Can someone show me the steps involved in computing the derivative of the Gompertz trajectory function for $N(t)$?
$$ N(t) = K \cdot \exp\Big( e^{-\theta \cdot t} \cdot \ln \big(\frac{N_0}{K}\big)\Big) $$
$K$ is the carrying capacity, $N_0$ is the initial population size, and $\theta$ is the growth rate. I know the derivative is $ \frac{dN(t)}{dt} = \theta \cdot N(t) \cdot \ln \frac{K}{N(t)} $ from the solution being presented in research articles but it would help to see how it is derived step-by-step. Thank you.
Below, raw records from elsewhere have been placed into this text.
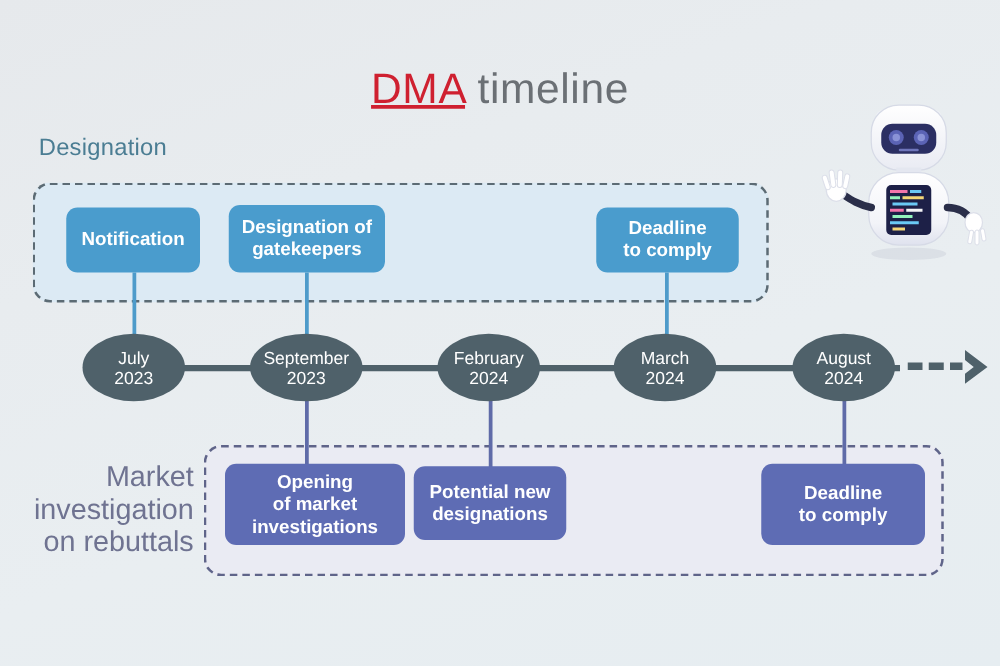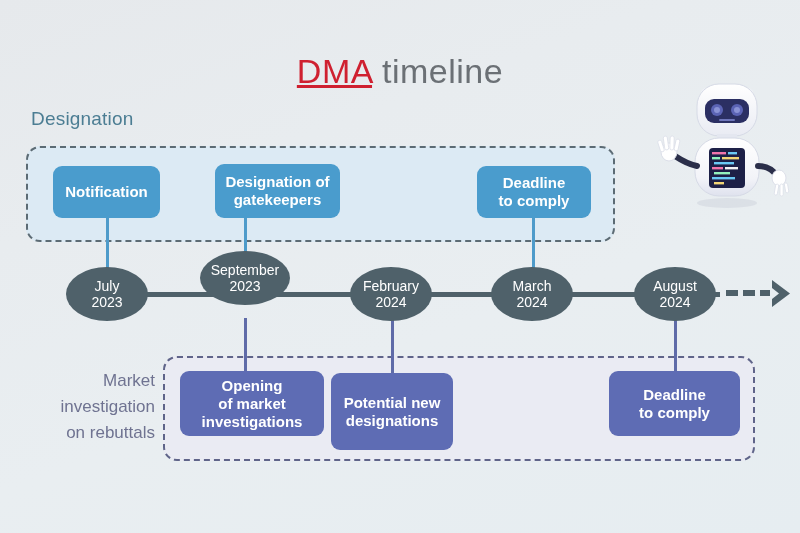--- a/index.html
+++ b/index.html
@@ -177,7 +177,7 @@
   <div class="stem stem-bottom" style="left:674px; top:318px; height:56px;"></div>
 
   <div class="ebox ebox-top" style="left:53px;  top:166px; width:107px; height:52px;">Notification</div>
-  <div class="ebox ebox-top" style="left:183px; top:164px; width:125px; height:54px;margin-left:32px;">Designation of
+  <div class="ebox ebox-top" style="left:183px; top:164px; width:125px; height:54px;">Designation of
 gatekeepers</div>
   <div class="ebox ebox-top" style="left:477px; top:166px; width:114px; height:52px;">Deadline
 to comply</div>

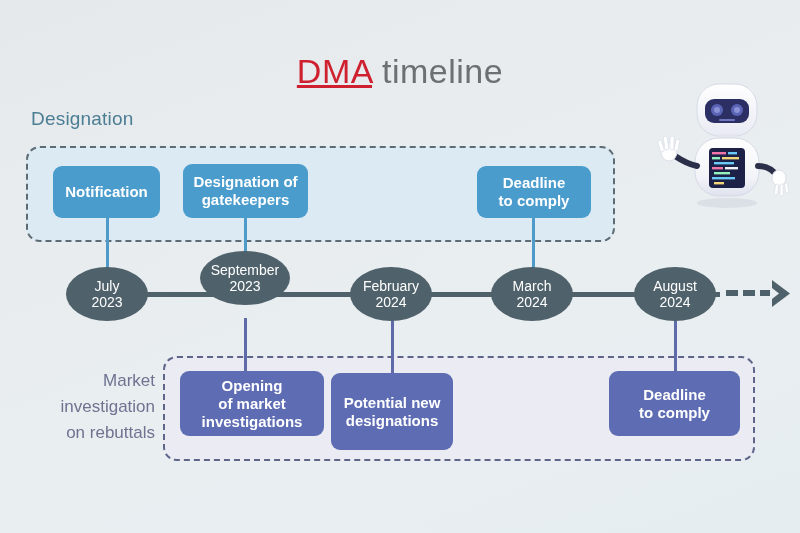--- a/index.html
+++ b/index.html
@@ -196,7 +196,7 @@
     <span>July</span>
     <span>2023</span>
   </div>
-  <div class="node" style="left:200px; top:251px; width:90px; border-radius:45px / 27px;align-items:center;">
+  <div class="node" style="left:200px; top:267px; width:90px; border-radius:45px / 27px;align-items:center;">
     <span>September</span>
     <span>2023</span>
   </div>

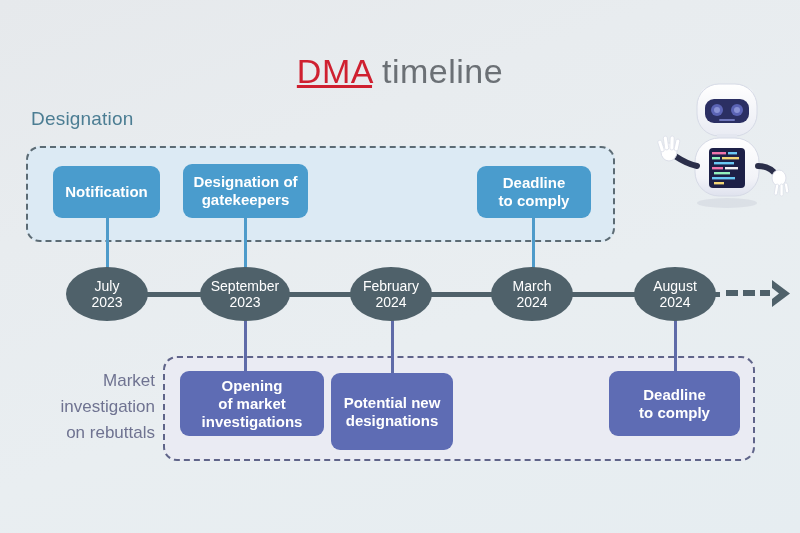--- a/index.html
+++ b/index.html
@@ -52,7 +52,7 @@
     top: 368px;
     width: 140px;
     text-align: right;
-    font-size: 17px;
+    font-size: 23px;
     line-height: 26px;
     color: #6f7391;
   }

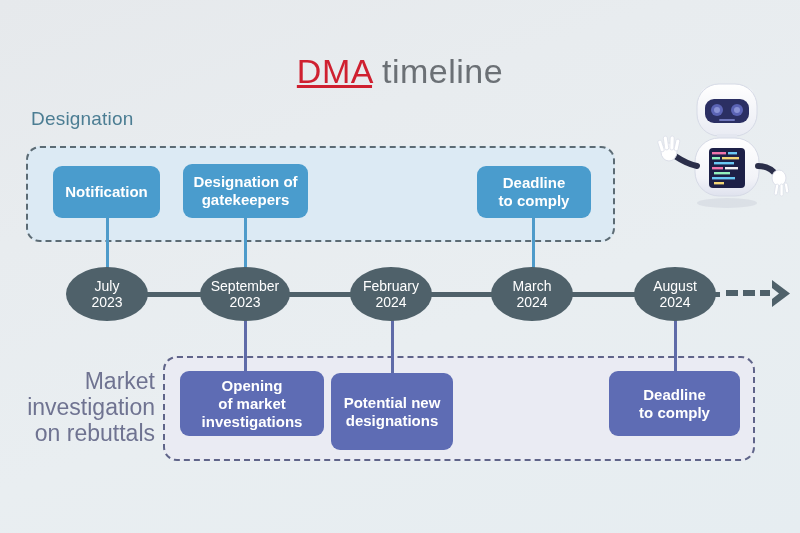--- a/index.html
+++ b/index.html
@@ -185,7 +185,7 @@
   <div class="ebox ebox-bottom" style="left:180px; top:371px; width:144px; height:65px;">Opening
 of market
 investigations</div>
-  <div class="ebox ebox-bottom" style="left:331px; top:373px; width:122px; height:77px;">Potential new
+  <div class="ebox ebox-bottom" style="left:331px; top:373px; width:122px; height:59px;">Potential new
 designations</div>
   <div class="ebox ebox-bottom" style="left:609px; top:371px; width:131px; height:65px;">Deadline
 to comply</div>

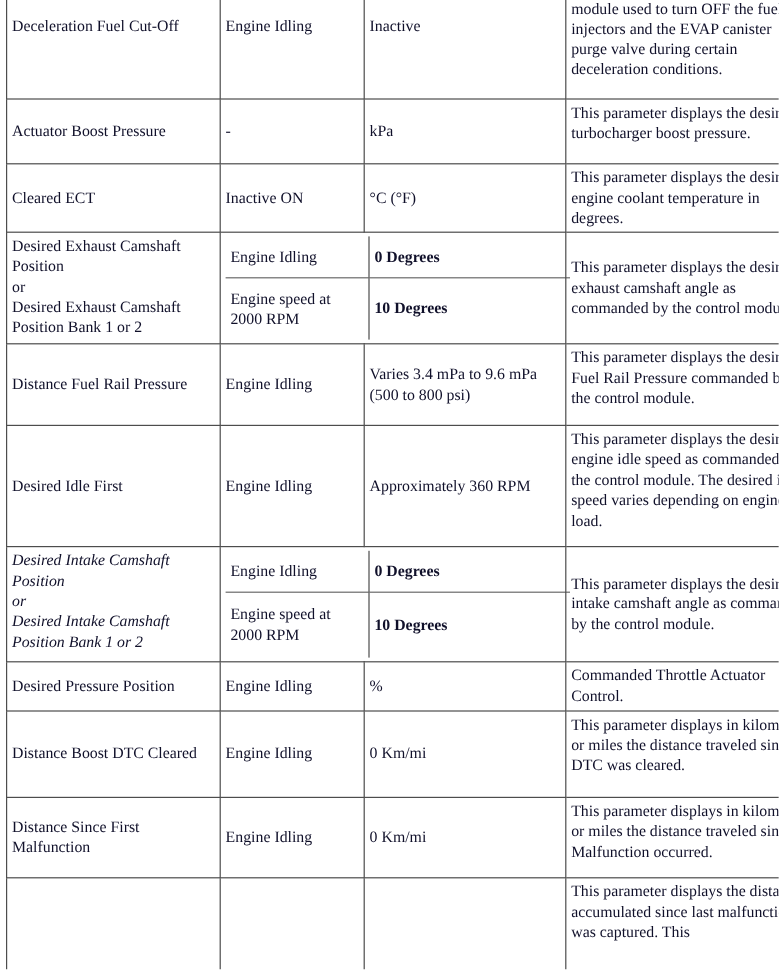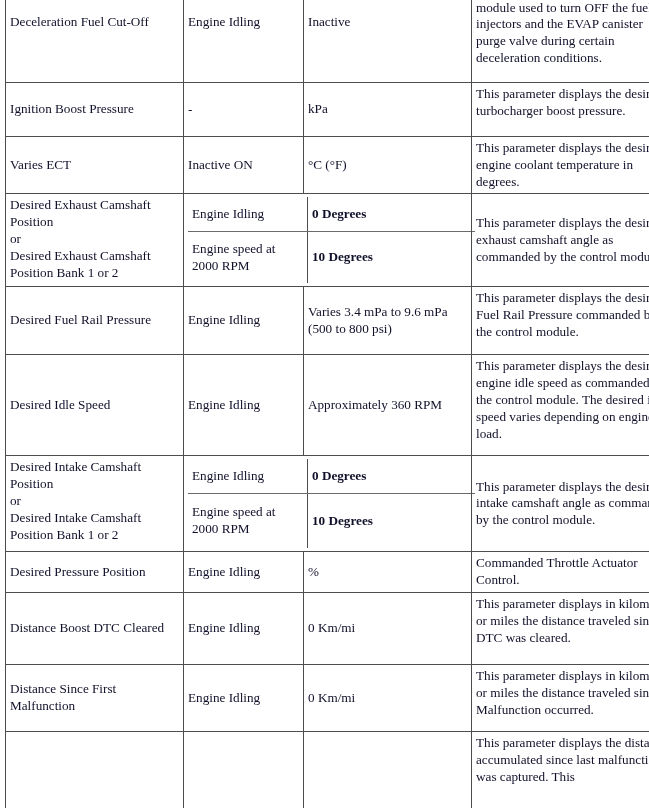--- a/index.html
+++ b/index.html
@@ -81,7 +81,7 @@
       </tr>
 
       <tr style="height:54px;">
-        <td class="c-param">Ignition Boost Pressure</td>
+        <td class="c-param">Actuator Boost Pressure</td>
         <td class="c-cond">-</td>
         <td class="c-value">kPa</td>
         <td class="c-desc" style="vertical-align:top;">This parameter displays the desired turbocharger boost pressure.</td>

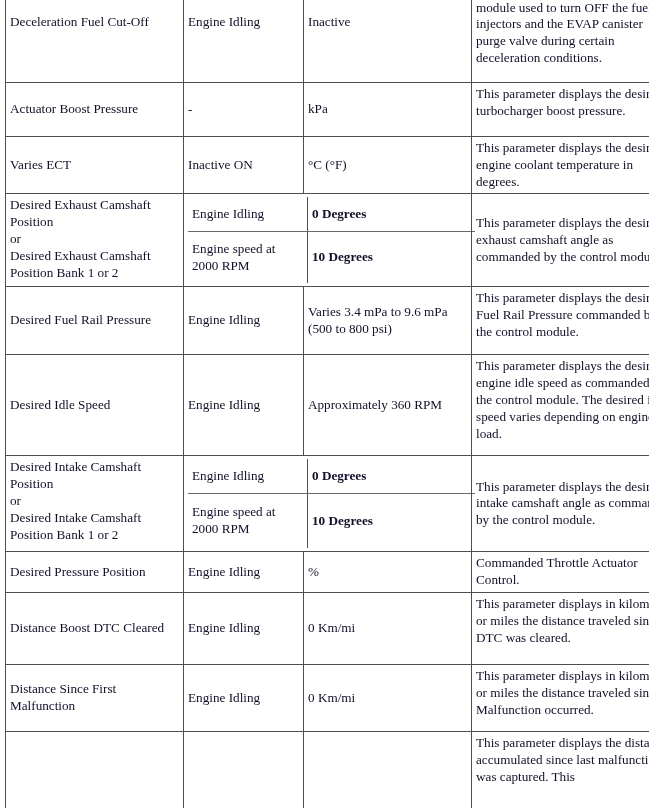--- a/index.html
+++ b/index.html
@@ -88,7 +88,7 @@
       </tr>
 
       <tr style="height:53px;">
-        <td class="c-param">Varies ECT</td>
+        <td class="c-param">Cleared ECT</td>
         <td class="c-cond">Inactive ON</td>
         <td class="c-value">°C (°F)</td>
         <td class="c-desc" style="vertical-align:top;">This parameter displays the desired engine coolant temperature in degrees.</td>

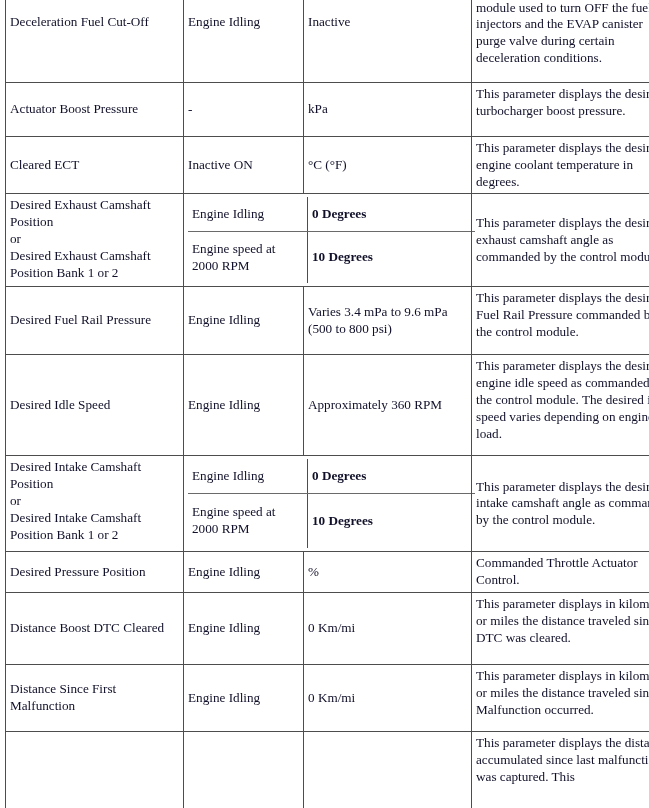--- a/index.html
+++ b/index.html
@@ -120,7 +120,7 @@
       </tr>
 
       <tr style="height:68px;">
-        <td class="c-param">Desired Fuel Rail Pressure</td>
+        <td class="c-param">Distance Fuel Rail Pressure</td>
         <td class="c-cond">Engine Idling</td>
         <td class="c-value">Varies 3.4 mPa to 9.6 mPa (500 to 800 psi)</td>
         <td class="c-desc" style="vertical-align:top;">This parameter displays the desired Fuel Rail Pressure commanded by the control module.</td>

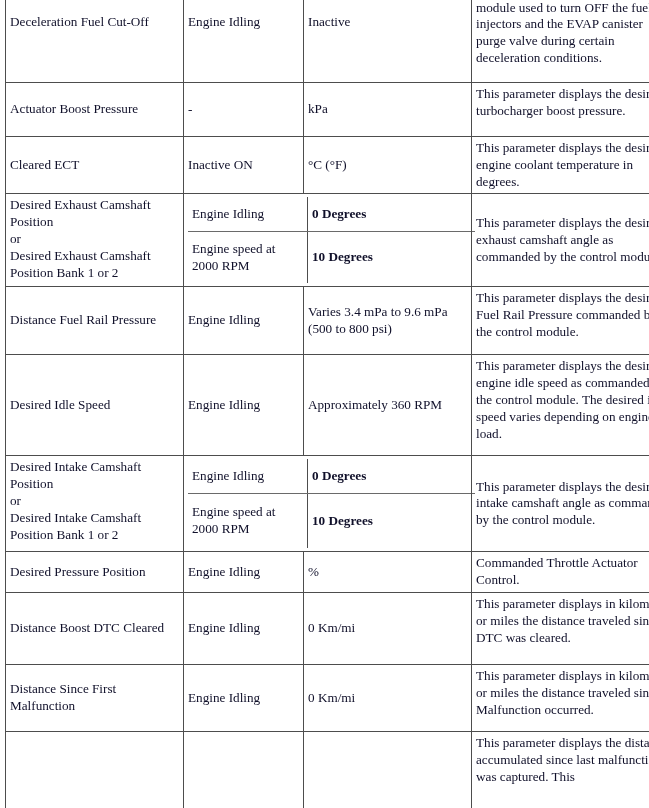--- a/index.html
+++ b/index.html
@@ -127,7 +127,7 @@
       </tr>
 
       <tr style="height:101px;">
-        <td class="c-param">Desired Idle Speed</td>
+        <td class="c-param">Desired Idle First</td>
         <td class="c-cond">Engine Idling</td>
         <td class="c-value">Approximately 360 RPM</td>
         <td class="c-desc" style="vertical-align:top;">This parameter displays the desired engine idle speed as commanded by the control module. The desired idle speed varies depending on engine load.</td>

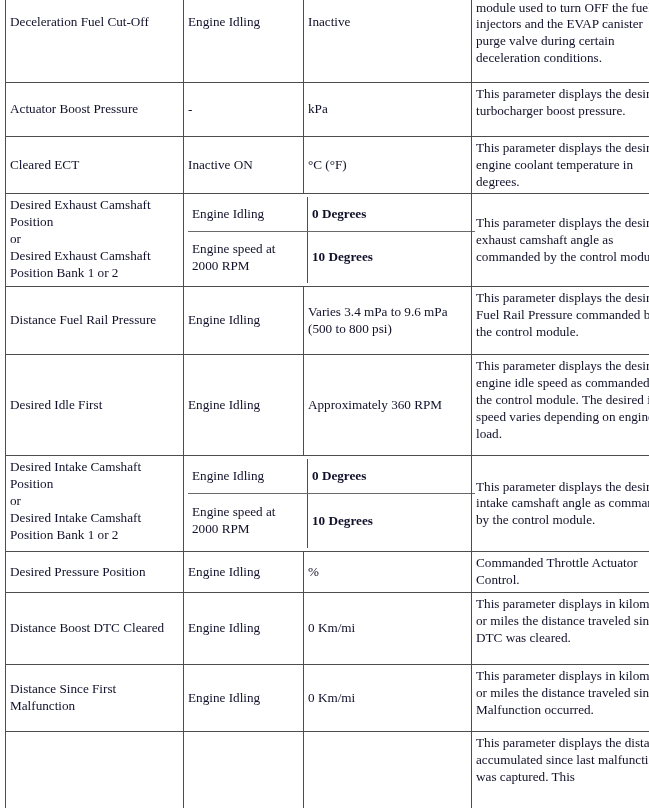--- a/index.html
+++ b/index.html
@@ -134,7 +134,7 @@
       </tr>
 
       <tr style="height:89px;">
-        <td class="c-param" style="vertical-align:top;">
+        <td class="c-param" style="vertical-align:top;font-style:italic;">
           <span>Desired Intake Camshaft</span><br>
           <span>Position</span><br>
           <span>or</span><br>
The function simplifies to $$N(t) = K\cdot (\frac{K}{N_0})^{e^{-\theta t}}$$
Taking the derivative with respect to $t$, using $\frac{d}{dt} a^{f(t)}=a^{f(t)}\cdot \ln (a)\cdot \frac{df}{dt}$, we obtain
$$\frac{dN}{dt}=K\cdot (\frac{K}{N_0})^{e^{-\theta t}}\cdot \ln{(\frac{K}{N_0})} \cdot\frac{d}{dt}e^{-\theta t}$$
Replacing the first to terms in the product by $N(t)$ and computing the derivative, we obtain
$$\frac{dN}{dt} = -\theta e^{-\theta t}N(t)\ln (\frac{K}{N_0})=-\theta N(t)\ln{(\frac{K}{N_0})}e^{-\theta t}$$
From the given form of $N(t)$, we see that $-\ln{(\frac{K}{N_0})}e^{-\theta t}=\ln (\frac{K}{N(t)})$, so we can now write
$$\frac{dN}{dt} = \theta N(t) \ln (\frac{K}{N(t)})$$
There may be simpler ways to go about this but I just went along with whatever came to mind, sorry if I'm missing a shortcut.